* **WHAT THE TASK ASKS**: Pull out every line in the data that has the string "side" in it.

(Web page revision data)
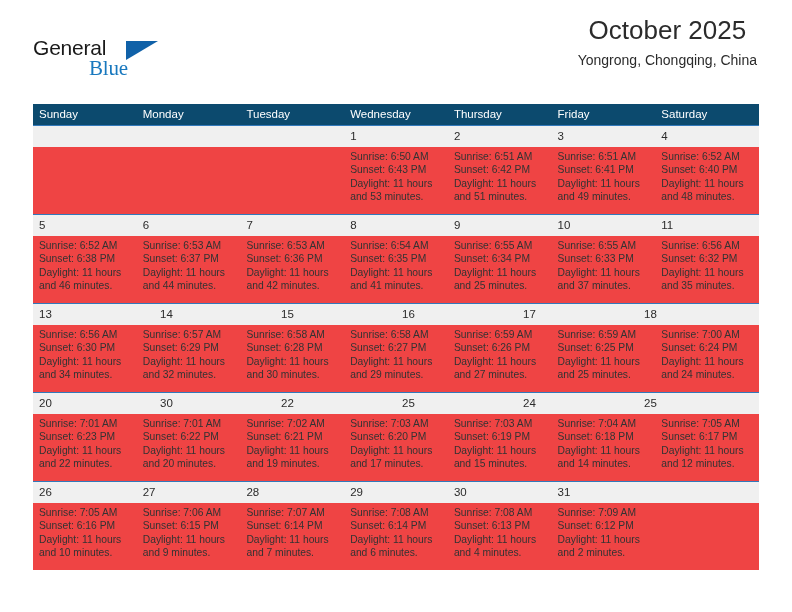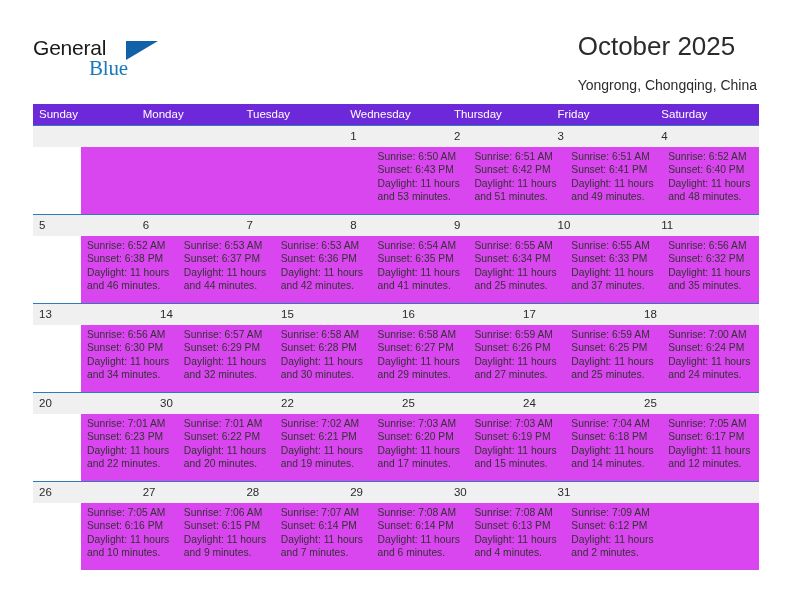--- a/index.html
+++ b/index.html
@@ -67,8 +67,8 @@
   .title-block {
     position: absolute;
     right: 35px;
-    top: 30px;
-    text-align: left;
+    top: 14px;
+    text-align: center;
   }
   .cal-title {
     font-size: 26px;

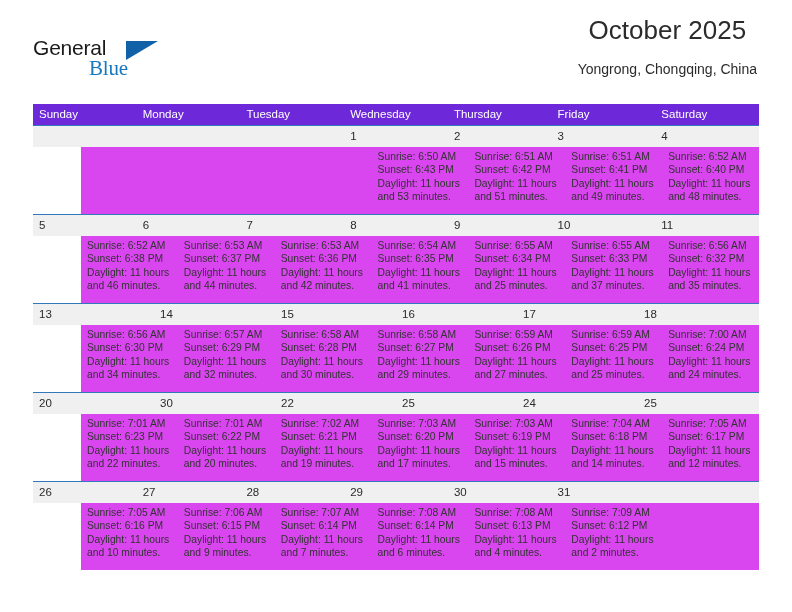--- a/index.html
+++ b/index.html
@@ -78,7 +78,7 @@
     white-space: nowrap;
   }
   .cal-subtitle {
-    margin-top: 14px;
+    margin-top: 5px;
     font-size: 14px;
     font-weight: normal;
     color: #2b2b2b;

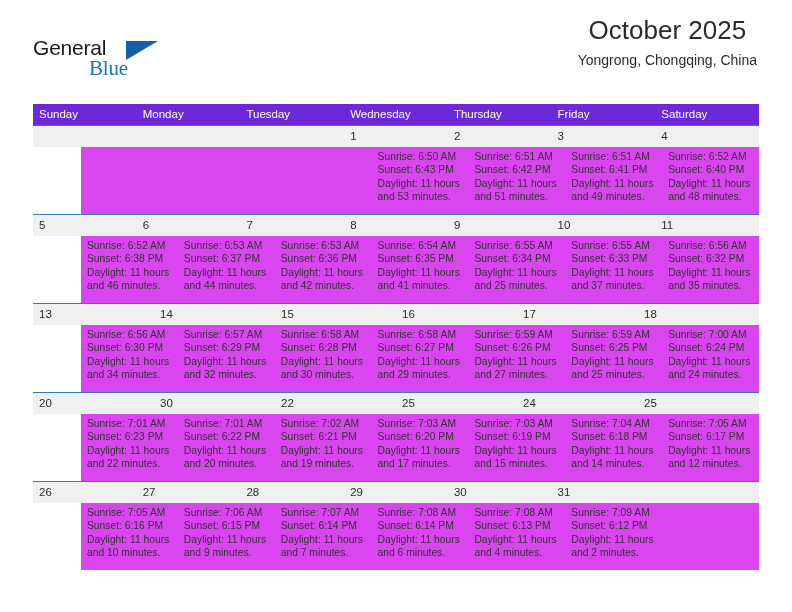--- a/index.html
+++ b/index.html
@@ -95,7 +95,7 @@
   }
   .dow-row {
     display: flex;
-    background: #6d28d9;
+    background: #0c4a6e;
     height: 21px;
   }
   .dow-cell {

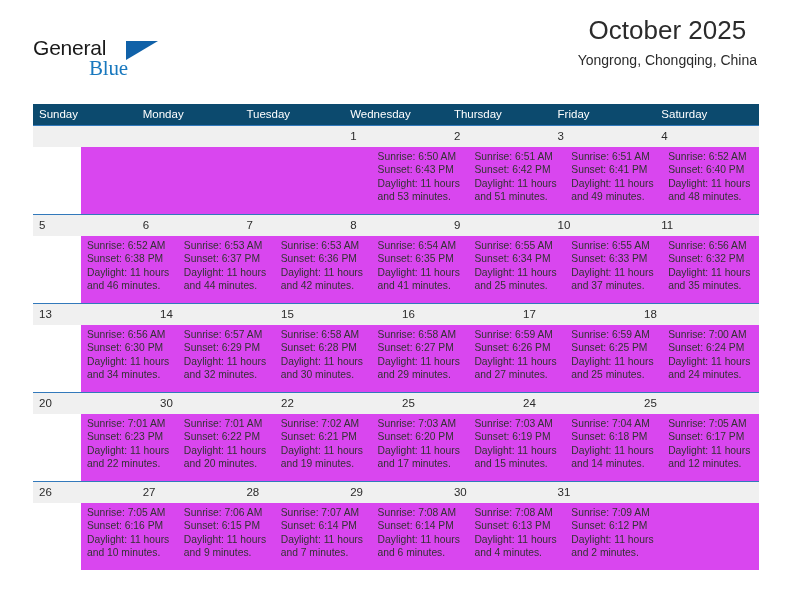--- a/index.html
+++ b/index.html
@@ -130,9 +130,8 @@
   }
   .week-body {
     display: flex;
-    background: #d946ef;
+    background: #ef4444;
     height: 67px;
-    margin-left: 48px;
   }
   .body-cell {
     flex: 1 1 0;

==

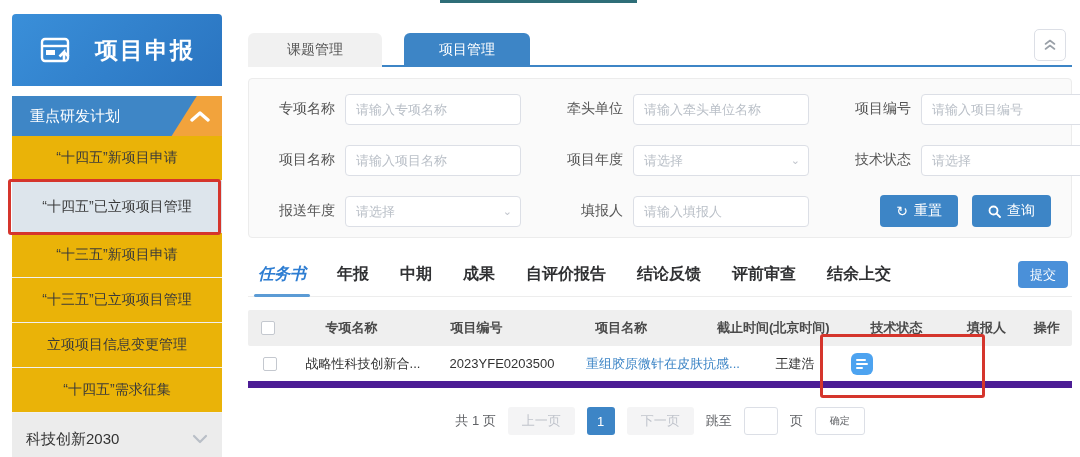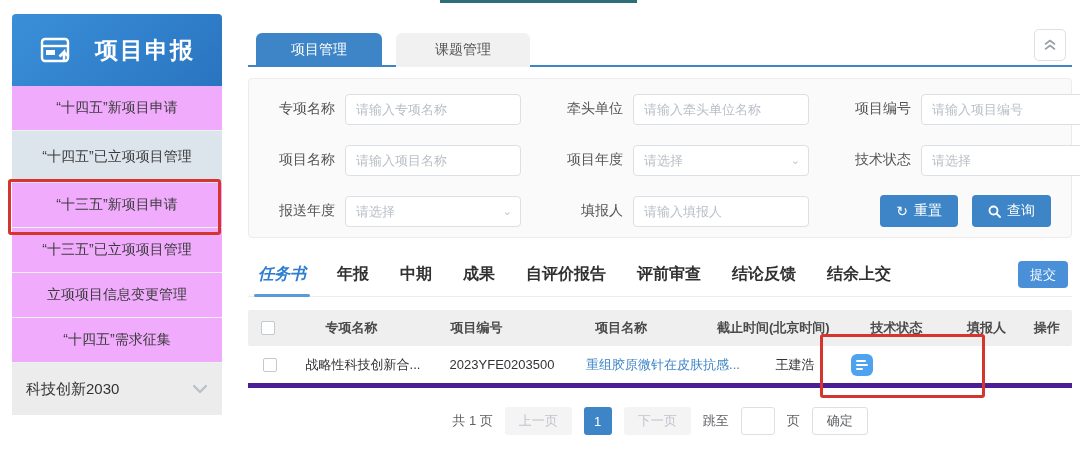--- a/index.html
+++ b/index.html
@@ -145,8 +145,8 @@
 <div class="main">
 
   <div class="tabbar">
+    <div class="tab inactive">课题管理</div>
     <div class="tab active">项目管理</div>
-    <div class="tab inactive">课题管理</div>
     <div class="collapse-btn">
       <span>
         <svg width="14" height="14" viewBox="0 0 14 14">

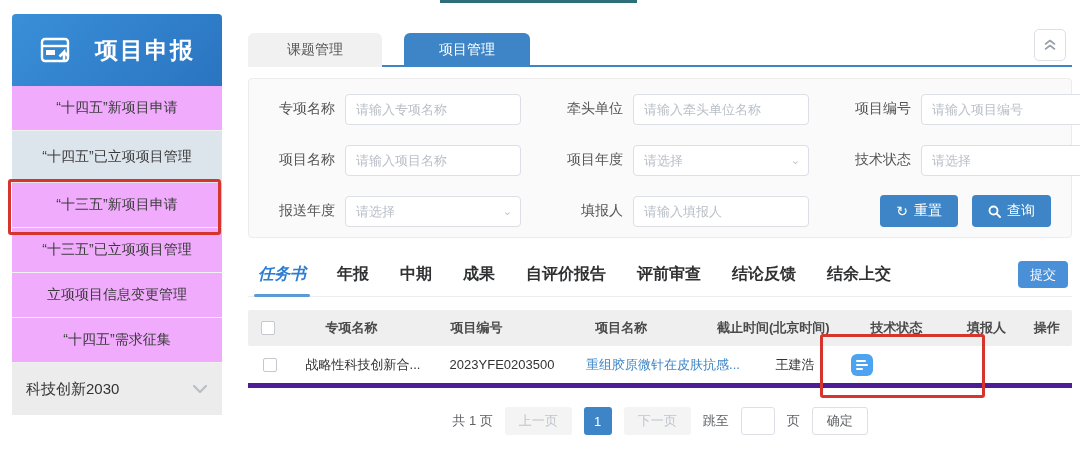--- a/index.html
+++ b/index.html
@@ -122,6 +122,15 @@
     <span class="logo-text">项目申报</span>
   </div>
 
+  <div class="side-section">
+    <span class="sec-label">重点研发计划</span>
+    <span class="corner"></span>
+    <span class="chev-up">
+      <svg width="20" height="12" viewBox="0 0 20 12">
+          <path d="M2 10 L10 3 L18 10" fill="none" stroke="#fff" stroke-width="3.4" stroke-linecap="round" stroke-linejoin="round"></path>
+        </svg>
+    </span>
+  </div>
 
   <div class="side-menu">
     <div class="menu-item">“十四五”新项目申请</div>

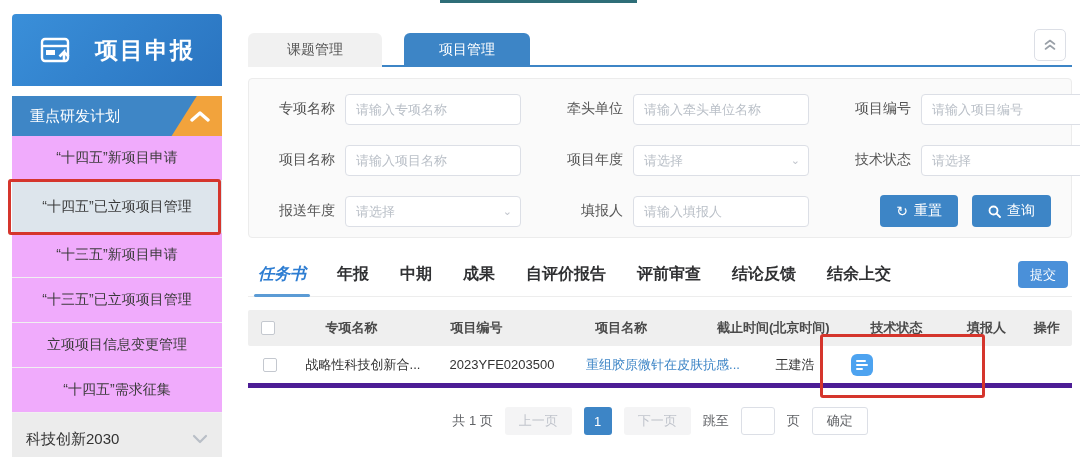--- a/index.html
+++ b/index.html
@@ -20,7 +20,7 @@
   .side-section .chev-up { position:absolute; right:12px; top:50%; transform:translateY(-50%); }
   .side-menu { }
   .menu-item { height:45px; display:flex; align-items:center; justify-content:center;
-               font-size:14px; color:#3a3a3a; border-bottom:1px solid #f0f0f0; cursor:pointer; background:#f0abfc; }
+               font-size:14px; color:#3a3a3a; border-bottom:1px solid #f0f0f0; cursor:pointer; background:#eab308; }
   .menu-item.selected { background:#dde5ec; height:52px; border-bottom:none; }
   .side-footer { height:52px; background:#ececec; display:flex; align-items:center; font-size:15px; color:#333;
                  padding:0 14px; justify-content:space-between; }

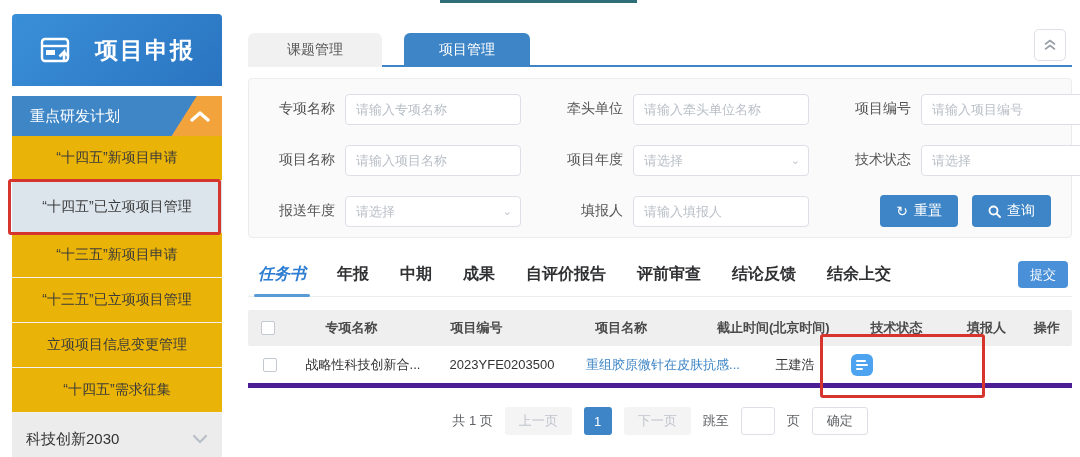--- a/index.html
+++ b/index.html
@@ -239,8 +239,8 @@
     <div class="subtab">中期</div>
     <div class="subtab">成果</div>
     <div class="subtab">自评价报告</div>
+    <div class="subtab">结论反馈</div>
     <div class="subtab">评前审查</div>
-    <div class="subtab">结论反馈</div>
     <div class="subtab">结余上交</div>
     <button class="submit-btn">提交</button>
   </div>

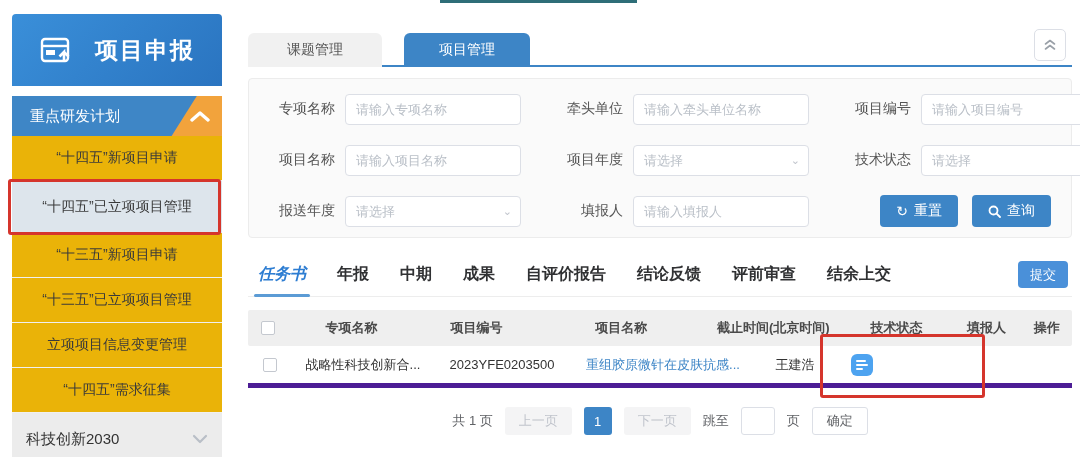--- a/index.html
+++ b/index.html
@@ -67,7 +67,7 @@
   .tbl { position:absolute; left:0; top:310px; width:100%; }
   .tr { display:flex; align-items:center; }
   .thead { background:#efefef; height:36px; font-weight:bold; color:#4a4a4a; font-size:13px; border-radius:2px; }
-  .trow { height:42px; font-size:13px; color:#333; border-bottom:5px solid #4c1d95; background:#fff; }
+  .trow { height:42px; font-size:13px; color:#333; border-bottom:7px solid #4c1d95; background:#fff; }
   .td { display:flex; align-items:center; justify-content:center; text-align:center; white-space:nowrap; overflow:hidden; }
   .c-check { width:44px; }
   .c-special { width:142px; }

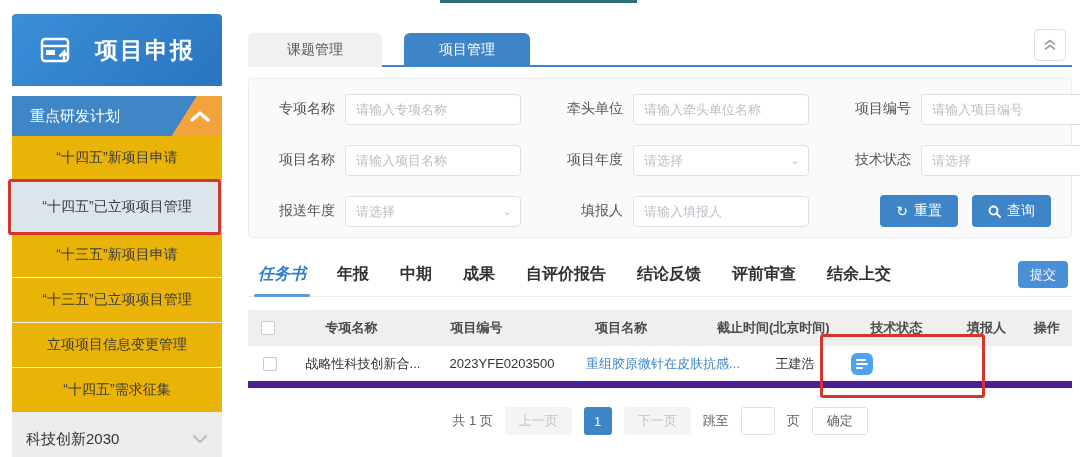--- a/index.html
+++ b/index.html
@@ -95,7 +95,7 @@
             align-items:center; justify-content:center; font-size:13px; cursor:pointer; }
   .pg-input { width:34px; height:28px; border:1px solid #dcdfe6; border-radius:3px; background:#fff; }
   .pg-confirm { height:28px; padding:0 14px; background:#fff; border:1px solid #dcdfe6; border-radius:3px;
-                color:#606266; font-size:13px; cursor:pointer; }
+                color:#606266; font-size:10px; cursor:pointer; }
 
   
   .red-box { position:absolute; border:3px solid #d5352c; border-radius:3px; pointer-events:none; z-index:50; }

* **SOLUTION FOR THIS PROBLEM**:
+  <div class="side-section">
   <div class="side-menu">
   .side-section .chev-up { position:absolute; right:12px; top:50%; transform:translateY(-50%); }
   .side-menu { }
   .side-footer { height:52px; background:#ececec; display:flex; align-items:center; font-size:15px; color:#333;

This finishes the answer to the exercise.